WORK TO BE COMPLETED: Return all entries precisely as they stand, without the images.

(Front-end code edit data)
═══

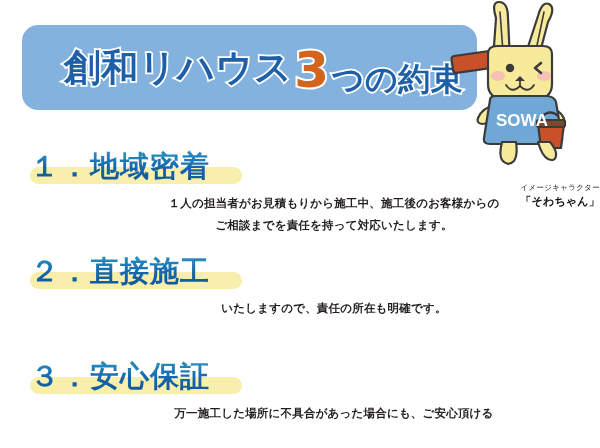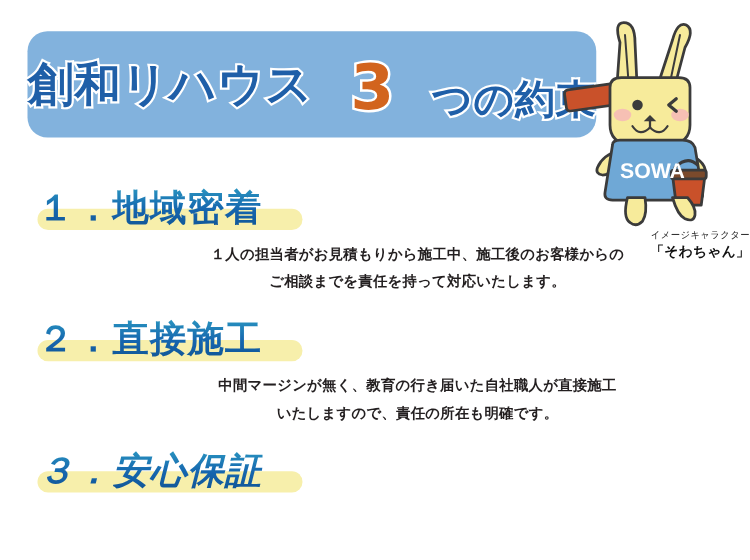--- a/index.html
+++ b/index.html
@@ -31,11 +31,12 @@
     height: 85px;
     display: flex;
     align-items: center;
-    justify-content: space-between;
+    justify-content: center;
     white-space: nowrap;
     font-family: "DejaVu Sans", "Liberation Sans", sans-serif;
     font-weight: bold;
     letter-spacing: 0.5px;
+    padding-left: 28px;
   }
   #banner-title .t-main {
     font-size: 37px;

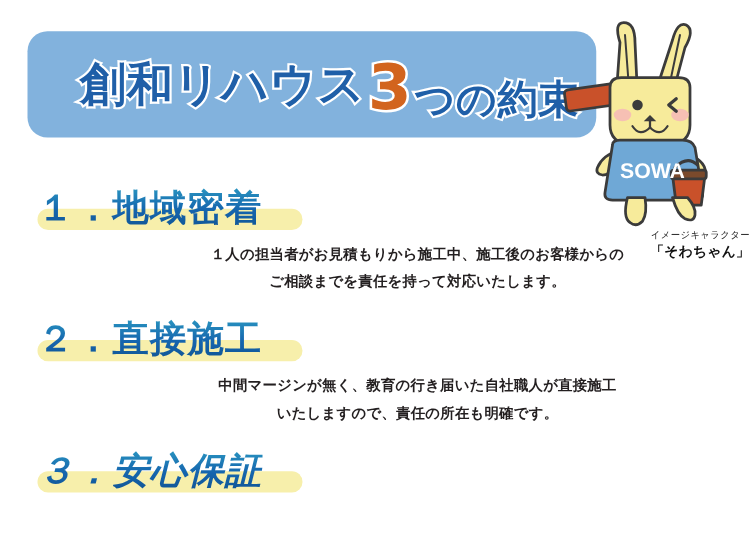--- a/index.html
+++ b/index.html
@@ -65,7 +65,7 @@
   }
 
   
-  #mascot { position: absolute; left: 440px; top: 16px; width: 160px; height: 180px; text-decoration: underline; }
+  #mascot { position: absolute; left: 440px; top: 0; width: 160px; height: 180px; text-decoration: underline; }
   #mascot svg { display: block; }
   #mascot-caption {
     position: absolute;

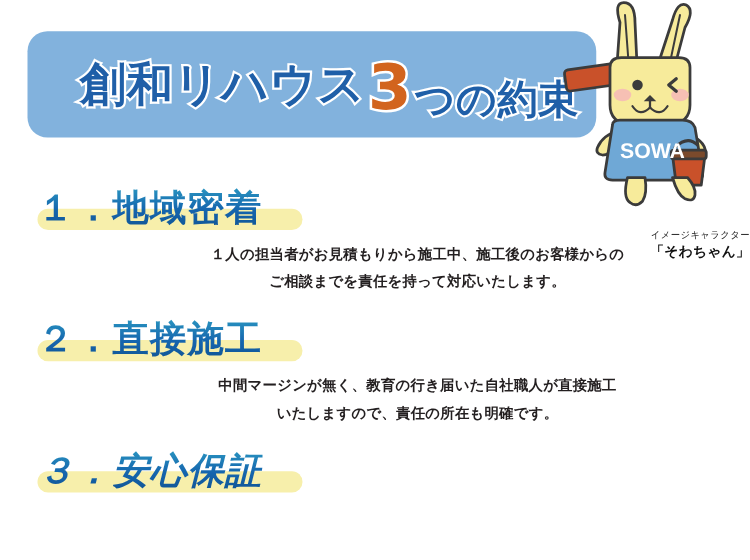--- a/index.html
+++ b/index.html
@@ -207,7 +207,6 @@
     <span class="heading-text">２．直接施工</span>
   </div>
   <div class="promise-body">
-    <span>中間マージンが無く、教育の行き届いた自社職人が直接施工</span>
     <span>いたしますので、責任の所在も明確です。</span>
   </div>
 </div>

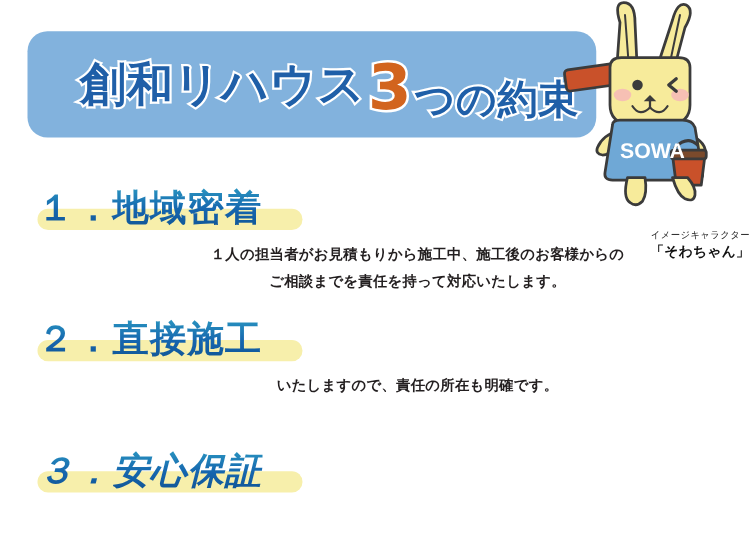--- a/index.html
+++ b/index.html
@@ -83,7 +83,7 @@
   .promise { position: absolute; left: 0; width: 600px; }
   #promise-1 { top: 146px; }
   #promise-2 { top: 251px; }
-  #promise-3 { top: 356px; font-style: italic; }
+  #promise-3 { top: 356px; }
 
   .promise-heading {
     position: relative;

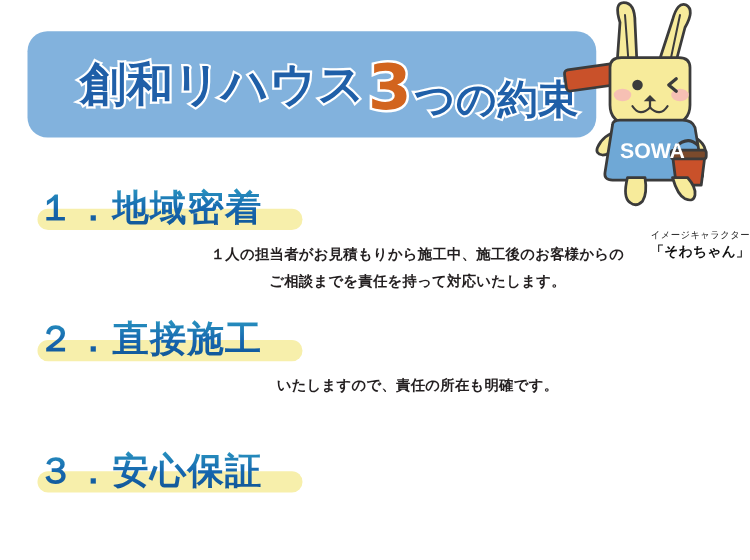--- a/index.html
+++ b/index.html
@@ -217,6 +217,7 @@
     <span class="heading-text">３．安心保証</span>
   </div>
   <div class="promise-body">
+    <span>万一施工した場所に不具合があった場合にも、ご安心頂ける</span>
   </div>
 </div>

═══

YOUR SOLUTION:
--- a/index.html
+++ b/index.html
@@ -31,11 +31,12 @@
     height: 85px;
     display: flex;
     align-items: center;
-    justify-content: space-between;
+    justify-content: center;
     white-space: nowrap;
     font-family: "DejaVu Sans", "Liberation Sans", sans-serif;
     font-weight: bold;
     letter-spacing: 0.5px;
+    padding-left: 28px;
   }
   #banner-title .t-main {
     font-size: 37px;

--- a/index.html
+++ b/index.html
@@ -65,7 +65,7 @@
   }
 
   
-  #mascot { position: absolute; left: 440px; top: 16px; width: 160px; height: 180px; text-decoration: underline; }
+  #mascot { position: absolute; left: 440px; top: 0; width: 160px; height: 180px; text-decoration: underline; }
   #mascot svg { display: block; }
   #mascot-caption {
     position: absolute;

--- a/index.html
+++ b/index.html
@@ -207,7 +207,6 @@
     <span class="heading-text">２．直接施工</span>
   </div>
   <div class="promise-body">
-    <span>中間マージンが無く、教育の行き届いた自社職人が直接施工</span>
     <span>いたしますので、責任の所在も明確です。</span>
   </div>
 </div>

--- a/index.html
+++ b/index.html
@@ -83,7 +83,7 @@
   .promise { position: absolute; left: 0; width: 600px; }
   #promise-1 { top: 146px; }
   #promise-2 { top: 251px; }
-  #promise-3 { top: 356px; font-style: italic; }
+  #promise-3 { top: 356px; }
 
   .promise-heading {
     position: relative;

--- a/index.html
+++ b/index.html
@@ -217,6 +217,7 @@
     <span class="heading-text">３．安心保証</span>
   </div>
   <div class="promise-body">
+    <span>万一施工した場所に不具合があった場合にも、ご安心頂ける</span>
   </div>
 </div>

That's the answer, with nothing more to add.